The ISO 9001 family of standards gives the requirements for a quality management system and is one of more than 15,000 voluntary international standards published by the International Organisation for Standardisation (ISO). It provides a set of generic requirements relating to the processes of development and production, and how they will be managed, reviewed and improved in order achieve customer satisfaction.

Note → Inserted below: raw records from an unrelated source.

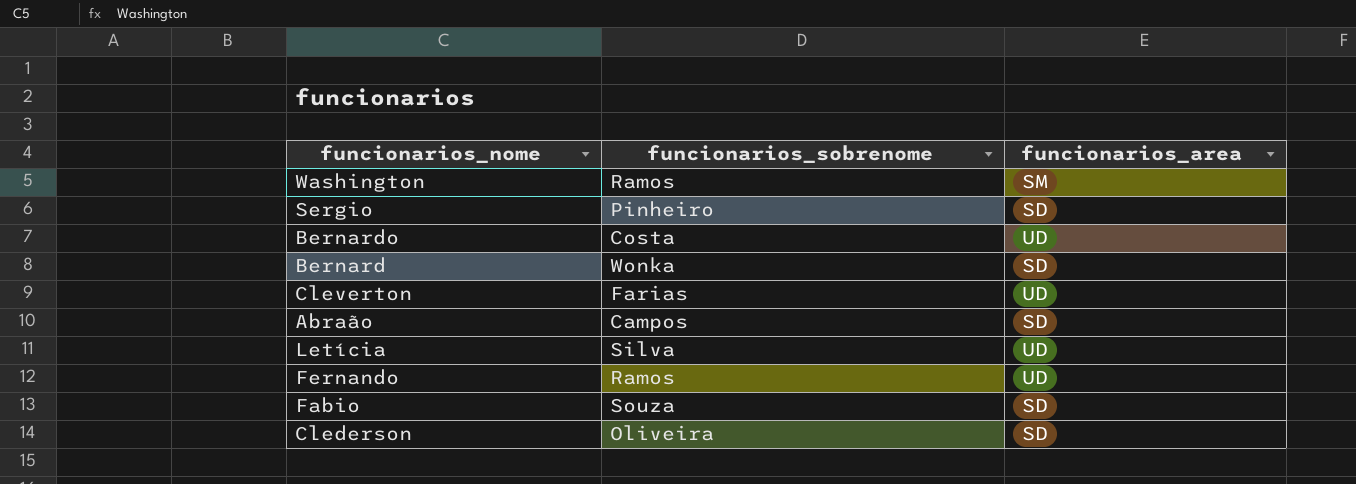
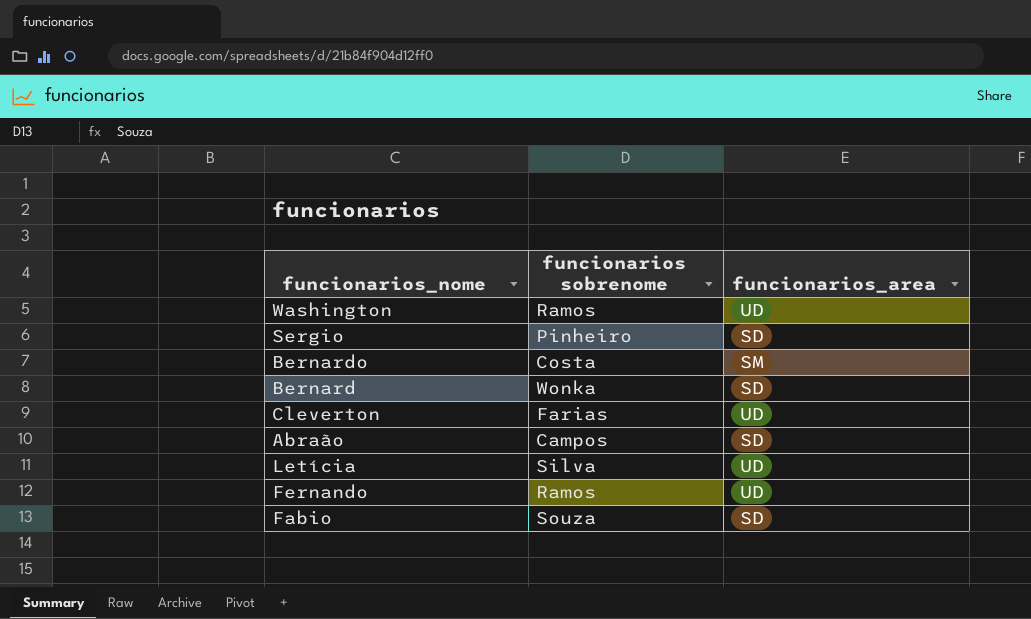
column name: funcionarios_sobrenome -> funcionarios sobrenome
row Clederson: Oliveira | SD -> none
Washington | funcionarios_area: SM -> UD
Bernardo | funcionarios_area: UD -> SM

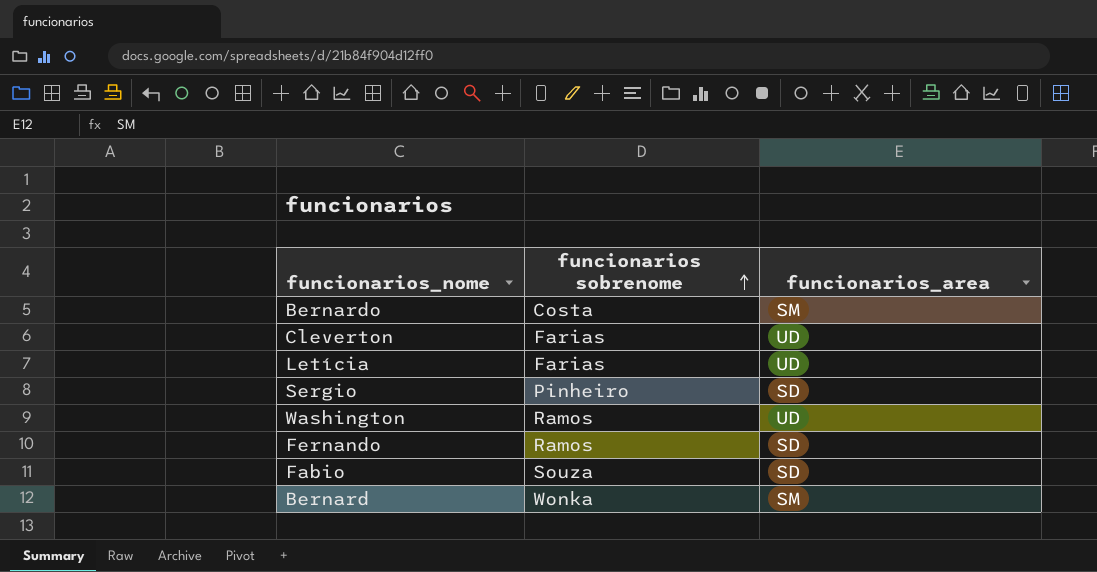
row order: none -> funcionarios sobrenome ascending
row Abraão: Campos | SD -> none
Letícia | funcionarios sobrenome: Silva -> Farias
Fernando | funcionarios_area: UD -> SD
Bernard | funcionarios_area: SD -> SM

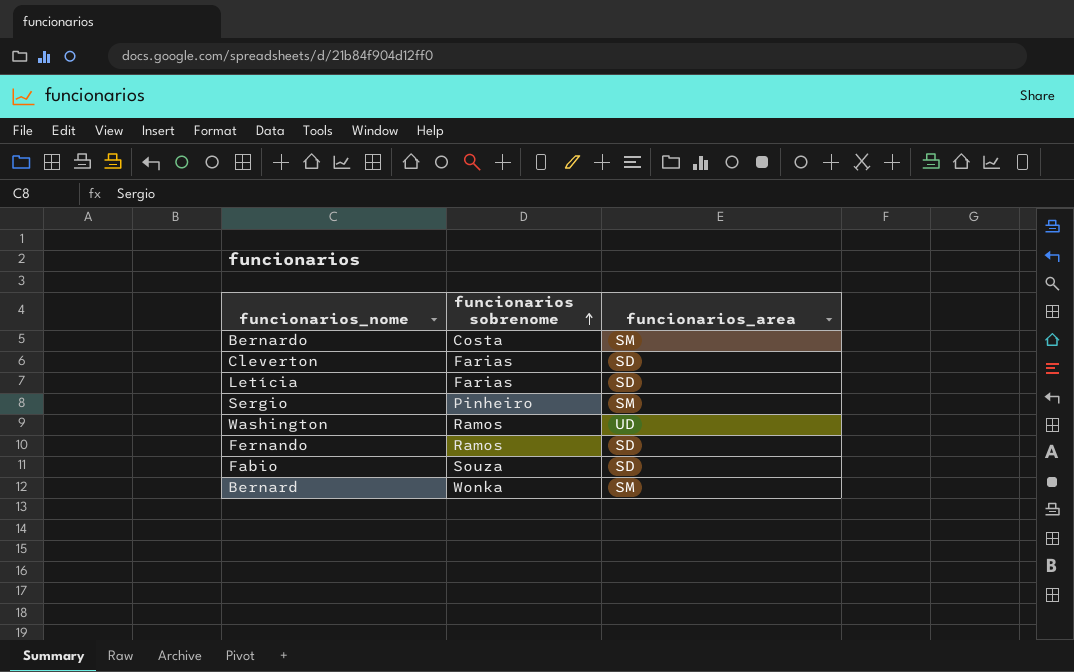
Cleverton | funcionarios_area: UD -> SD
Letícia | funcionarios_area: UD -> SD
Sergio | funcionarios_area: SD -> SM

The requirements call for the processes to be comprehensively documented as procedures to which staff are expected to consistently conform. This is with the aim of meeting the needs and expectations of the customer and helping organisations to comply with applicable regulations. Implementation involves making production procedures explicit (say what you do), documenting them, ensuring they are followed and checking they are effective. A quality management system can be audited by an independent certification body as conforming to the standard, although this is not compulsory unless it is a market or regulatory requirement.
To comply with the standard an organisation needs to review its processes in accordance with the standard’s requirements in order to meet the needs and expectations of the ‘customer base’. The ISO requirements cover a wide range of topics:
- Management commitment to quality.
- ‘Customer’ focus.
- Adequacy of an organisation’s resources.
- Employee competence.
- Process management (for production, service delivery and relevant administrative and support processes).
- Quality planning.
- Design, purchasing, monitoring and measurement of its processes and products.
- Processes to resolve customer complaints.
- Corrective/preventive actions.
- A requirement to drive continual improvement of the organisation.
- A requirement to monitor ‘customer’ perceptions about the quality of the goods and services it provides.
The organisation compiles a Quality Manual, outlining the implementation of quality management procedures and how the requirements are being met.
When the quality system and requirements are in place and established, organisations like the British Standards Institution recommend a pre-assessment by a third party to identify areas where an organisation may not be operating according the standard’s requirements and to help make effective change towards that goal.
Organisations then seek an independent auditing by a certification body to check conformity with the requirements of the standard and to ensure that they are working in practice. In the UK, such accreditation is conducted by the United Kingdom Accreditation Service (UKAS), the only UK accreditation body recognised by the Government. An ISO 9001 certificate is temporary and must be renewed at regular intervals recommended by the certification body – usually between one and three years.
A note on the ISO 14000 Series
ISO has also developed a family of environmental management standards called ISO 14000. The ISO 14000 family consists of standards relating to Environmental Management Systems (EMS), tools to help the organisation develop its environmental policy, objectives and targets, and classify them by when they apply to:
- The organisational level (implementing EMS, conducting environmental auditing and related investigations, and evaluating environmental performance).
- Products and services (using environmental declarations and claims, conducting life cycle assessment), addressing environmental aspects in product standards, and understanding terms and definitions).
The vast majority of ISO standards are highly specific to a particular product, material, or process. However, ISO 9001 (quality) and ISO 14001 (environment) are ‘generic management system standards’. The same standard can be applied to any organisation, large or small, whatever its product or service, in any sector of activity, and whether it is a business enterprise, a public administration, or a government department. ISO 9001 contains a generic set of requirements for implementing a quality management system and ISO 14001 for an environmental management system.
Courses, support, and information
The ISO website contains information on all aspects of the ISO 9000 family as well as hardcopies, a Magical Demystifying Tour of ISO 9000 and ISO 14000 and the ISO magazine, ISO Management Systems, and other publications. ISO publications include the handbook, ISO 9001 for small businesses.
Development, ownership and support
The ISO is responsible for developing, maintaining and publishing the ISO 9000 family. The ISO is a non-governmental organisation (NGO) network of the national standards institutes of 150 countries with one member per country, with a Central Secretariat in Geneva, Switzerland, that co-ordinates the system.